Proctors for the claimant contend that the widow would have continued to enjoy these benefits for the balance of his life expectancy. Proctors for the petitioners maintain th'at I should find that the decedent would have retired at age sixty-five in order to qualify for Social Security Benefits, and that any award should be based upon and limited to a period of three years after his death.
Life expectancy is not synonymous with work expectancy. It is not to be presumed that the decedent would be able or disposed to follow his usual occupation until the hour of his death even though he continued to enjoy good health and live for the maximum period accorded by said mortality table.
In support of their contention that I should base any award for the loss of pecuniary benefits to a period of three years, proctors for the petitioners make much of certain testimony elicited from the widow during a pre-trial discovery deposition. This testimony related to certain conversations between her and decedent concerning his possible retirement at age sixty-five. In my opinion, this testimony when viewed in its entirety cannot be deemed to be proof of
On the contrary, having in mind the nature of the decedent’s occupation and duties, his health, his habits, his consistent work record and the standard of living being enjoyed by him and his wife, I am convinced that he would have continued to work at least for some period after he became sixty-five years of age. In my opinion it can be fairly said that he had a work expectancy of five years at the time of his death.

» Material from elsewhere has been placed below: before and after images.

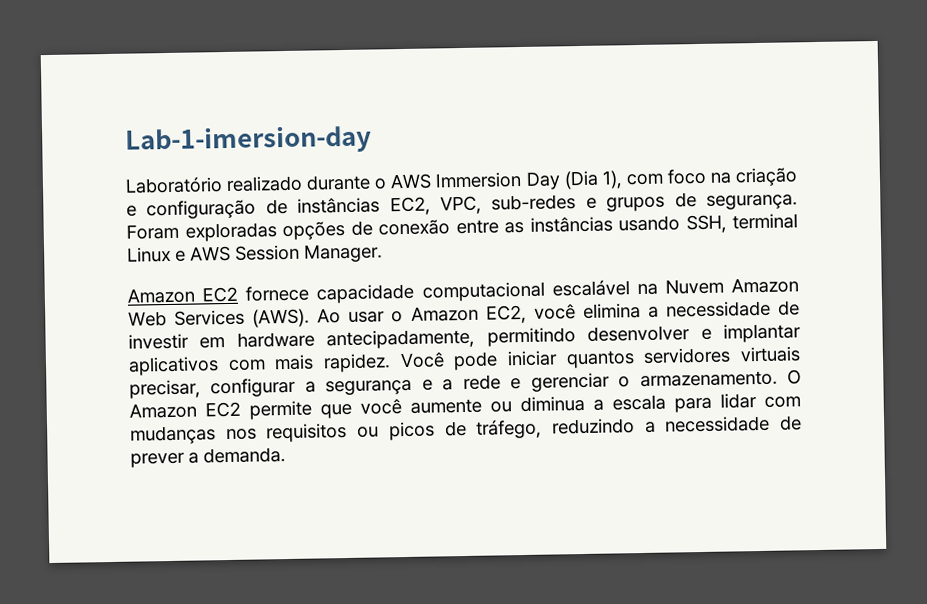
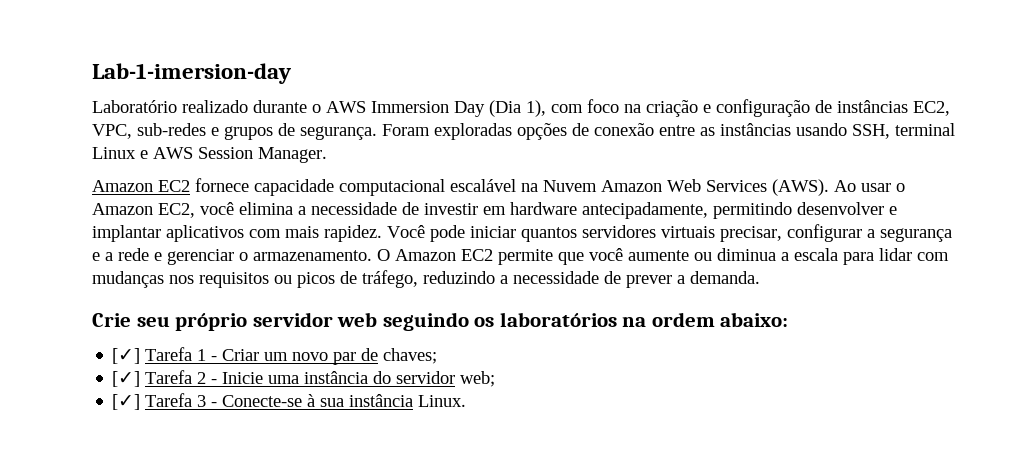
+ Crie seu próprio servidor web seguindo os laboratórios na ordem abaixo:
+ [✓] Tarefa 1 - Criar um novo par de chaves;
+ [✓] Tarefa 2 - Inicie uma instância do servidor web;
+ [✓] Tarefa 3 - Conecte-se à sua instância Linux.

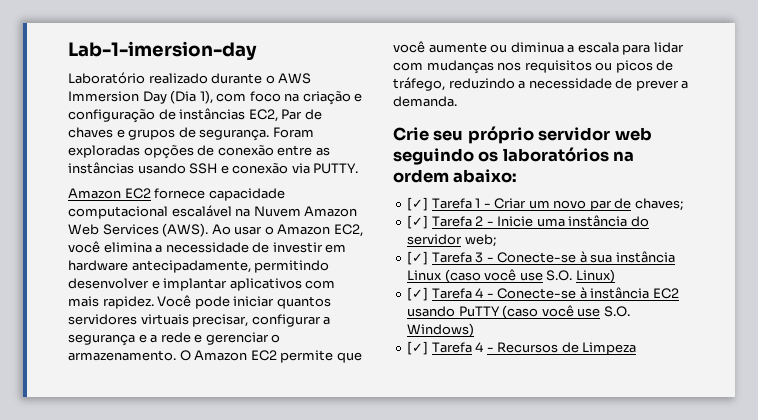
- Laboratório realizado durante o AWS Immersion Day (Dia 1), com foco na criação e configuração de instâncias EC2, VPC, sub-redes e grupos de segurança.
+ Laboratório realizado durante o AWS Immersion Day (Dia 1), com foco na criação e configuração de instâncias EC2, Par de chaves e grupos de segurança.
- Foram exploradas opções de conexão entre as instâncias usando SSH, terminal Linux e AWS Session Manager.
+ Foram exploradas opções de conexão entre as instâncias usando SSH e conexão via PUTTY.
- [✓] Tarefa 3 - Conecte-se à sua instância Linux.
+ [✓] Tarefa 3 - Conecte-se à sua instância Linux (caso você use S.O. Linux)
+ [✓] Tarefa 4 - Conecte-se à instância EC2 usando PuTTY (caso você use S.O. Windows)
+ [✓] Tarefa 4 - Recursos de Limpeza

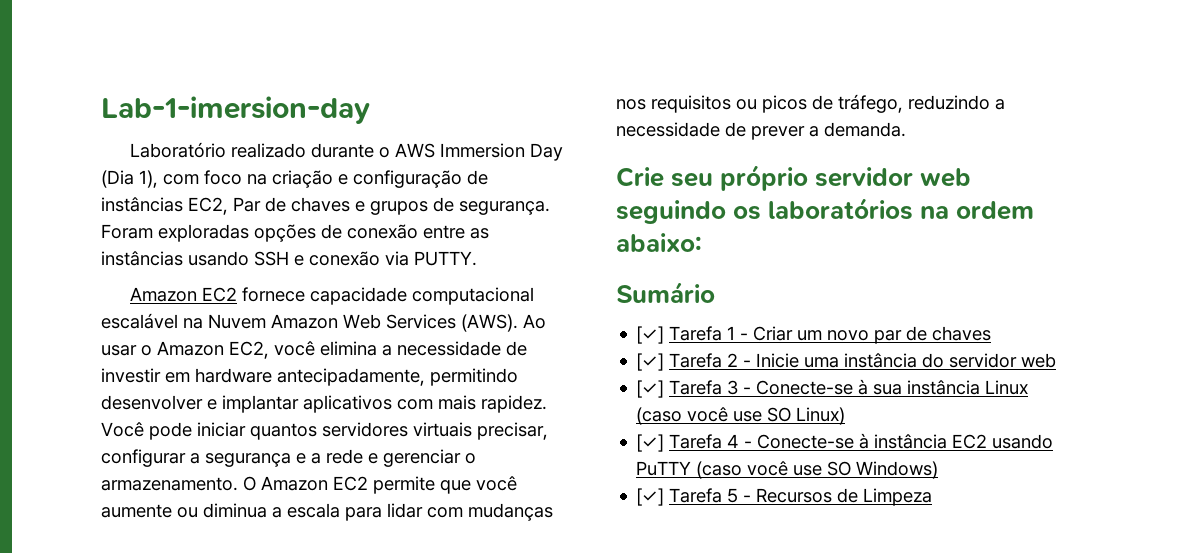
+ Sumário
- [✓] Tarefa 1 - Criar um novo par de chaves;
+ [✓] Tarefa 1 - Criar um novo par de chaves
- [✓] Tarefa 2 - Inicie uma instância do servidor web;
+ [✓] Tarefa 2 - Inicie uma instância do servidor web
- [✓] Tarefa 3 - Conecte-se à sua instância Linux (caso você use S.O. Linux)
+ [✓] Tarefa 3 - Conecte-se à sua instância Linux (caso você use SO Linux)
- [✓] Tarefa 4 - Conecte-se à instância EC2 usando PuTTY (caso você use S.O. Windows)
+ [✓] Tarefa 4 - Conecte-se à instância EC2 usando PuTTY (caso você use SO Windows)
- [✓] Tarefa 4 - Recursos de Limpeza
+ [✓] Tarefa 5 - Recursos de Limpeza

Accordingly, I find that the pecuniary loss sustained by his widow from the date of his death to July 13, 1963, when he would have ceased to work amounts to $19,750. From this amount there must be deducted the sum of $5,000 which was paid to her under a liability insurance policy (derived from the Second Seaman’s War Risk Policy) taken out by the petitioner, Gulf Oil Corporation, and on which it had paid all premiums. Moore-McCormack Lines, Inc. v. Richardson, 1961, 2 Cir., 295 F.2d 583; O’Connor v. United States, 2 Cir., 1959, 269 F.2d 578; 2 Harper & James, Law of Torts § 25.22 (1956). The award for her loss of pecuniary benefits is, therefore, $14,750.

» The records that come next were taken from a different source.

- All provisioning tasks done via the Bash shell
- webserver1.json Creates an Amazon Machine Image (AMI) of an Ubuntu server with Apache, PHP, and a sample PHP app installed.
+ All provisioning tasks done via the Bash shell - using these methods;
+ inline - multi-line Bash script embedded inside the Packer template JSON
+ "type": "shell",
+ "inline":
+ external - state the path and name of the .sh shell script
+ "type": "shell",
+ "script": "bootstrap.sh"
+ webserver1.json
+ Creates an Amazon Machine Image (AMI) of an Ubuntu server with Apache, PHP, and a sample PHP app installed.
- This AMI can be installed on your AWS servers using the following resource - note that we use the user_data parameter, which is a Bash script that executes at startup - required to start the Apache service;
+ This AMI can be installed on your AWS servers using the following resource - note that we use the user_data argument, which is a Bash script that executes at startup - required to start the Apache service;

Claimant also seeks damages for the conscious pain and suffering endured by decedent prior to his death. As hereinbefore stated, decedent’s death was the result of burns on his face, chest, arms and legs, and asphyxia. Said collision occurred at approximately 6:45 A.M. and decedent died from his injuries at 7:30 A.M. Although only approximately forty-five minutes elapsed between said collision and decedent’s death, the nature of his injuries would indicate that he must have suffered severe and excruciating pain for some period of time before he lost consciousness and died. There is no precise measure or rule for the ascertainment of the amount of money which is appropriate as compensation for such pain and suffering. Having in mind the nature of decedent’s injuries and the likelihood that under the circumstances they were accompanied by fear of impending death, I am of the opinion that an award of $1,000 for conscious pain and suffering is warranted, and so find.
Lastly, the claimant seeks damages for the loss of personal effects belonging to the decedent. The evidence as to the fair market value of these articles was in my opinion far from satisfactory. Their cost or even their value to the decedent cannot be said to be their fair market value as of August 7, 1958. In my opinion $750 would be adequate compensation for their loss. This sum must be reduced by $300, the amount which claimant admittedly received from said Second Seamen’s War Risk Policy.
Proctors for the claimant will prepare and present for entry an appropriate decree in accordance with this opinion.